• **Your goal**
Without including the pictures, copy out every line below.

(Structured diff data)
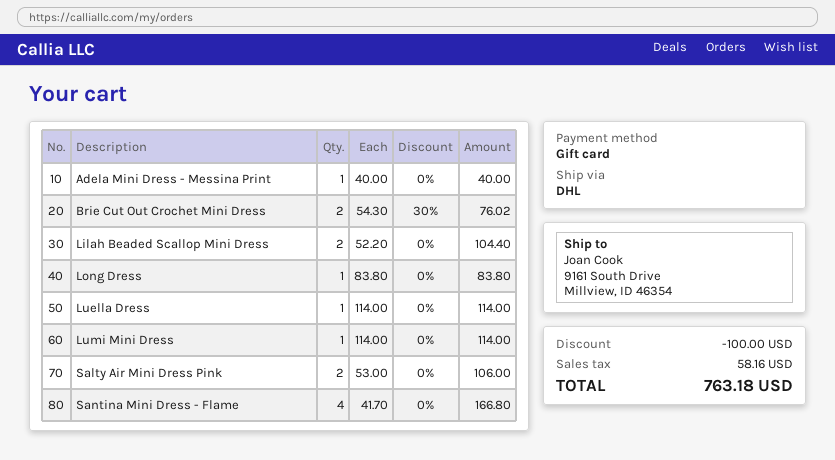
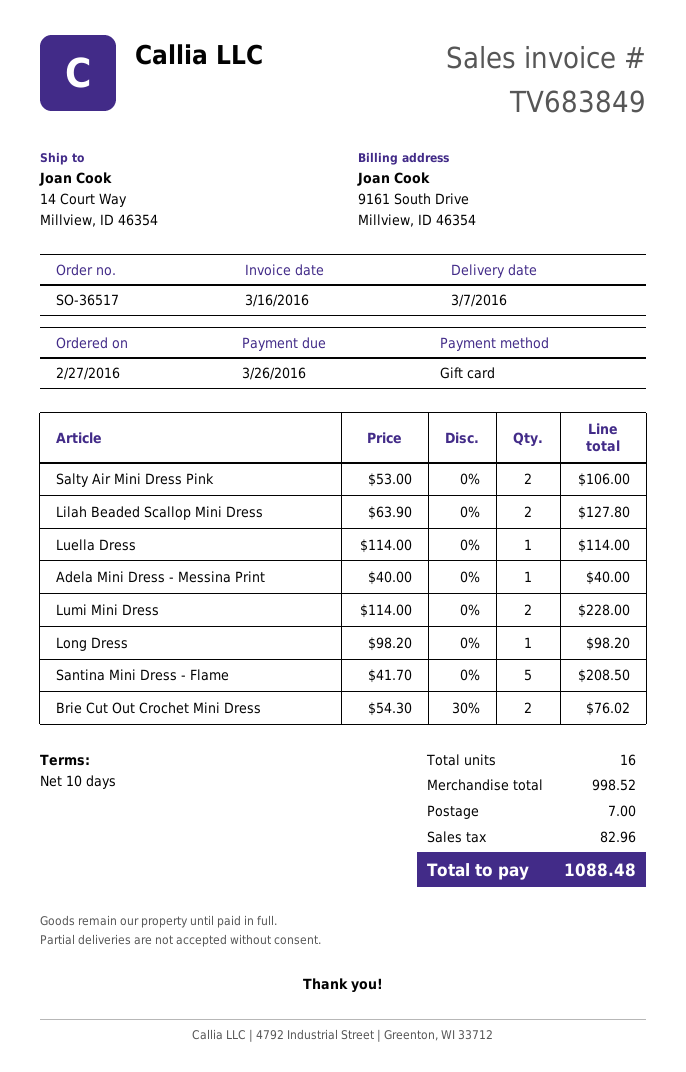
ship to: 9161 South Drive, Millview, ID 46354 -> 14 Court Way, Millview, ID 46354
Lilah Beaded Scallop Mini Dress: 2 x 52.20 = 104.40 -> 2 x 63.90 = 127.80
Long Dress: 1 x 83.80 = 83.80 -> 1 x 98.20 = 98.20
Lumi Mini Dress: 1 x 114.00 = 114.00 -> 2 x 114.00 = 228.00
Santina Mini Dress - Flame: 4 x 41.70 = 166.80 -> 5 x 41.70 = 208.50
discount: 100.00 -> none
shipping: none -> 7.00
tax: 58.16 -> 82.96
total: 763.18 -> 1088.48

• **Written answer**
ship to: 9161 South Drive, Millview, ID 46354 -> 14 Court Way, Millview, ID 46354
Lilah Beaded Scallop Mini Dress: 2 x 52.20 = 104.40 -> 2 x 63.90 = 127.80
Long Dress: 1 x 83.80 = 83.80 -> 1 x 98.20 = 98.20
Lumi Mini Dress: 1 x 114.00 = 114.00 -> 2 x 114.00 = 228.00
Santina Mini Dress - Flame: 4 x 41.70 = 166.80 -> 5 x 41.70 = 208.50
discount: 100.00 -> none
shipping: none -> 7.00
tax: 58.16 -> 82.96
total: 763.18 -> 1088.48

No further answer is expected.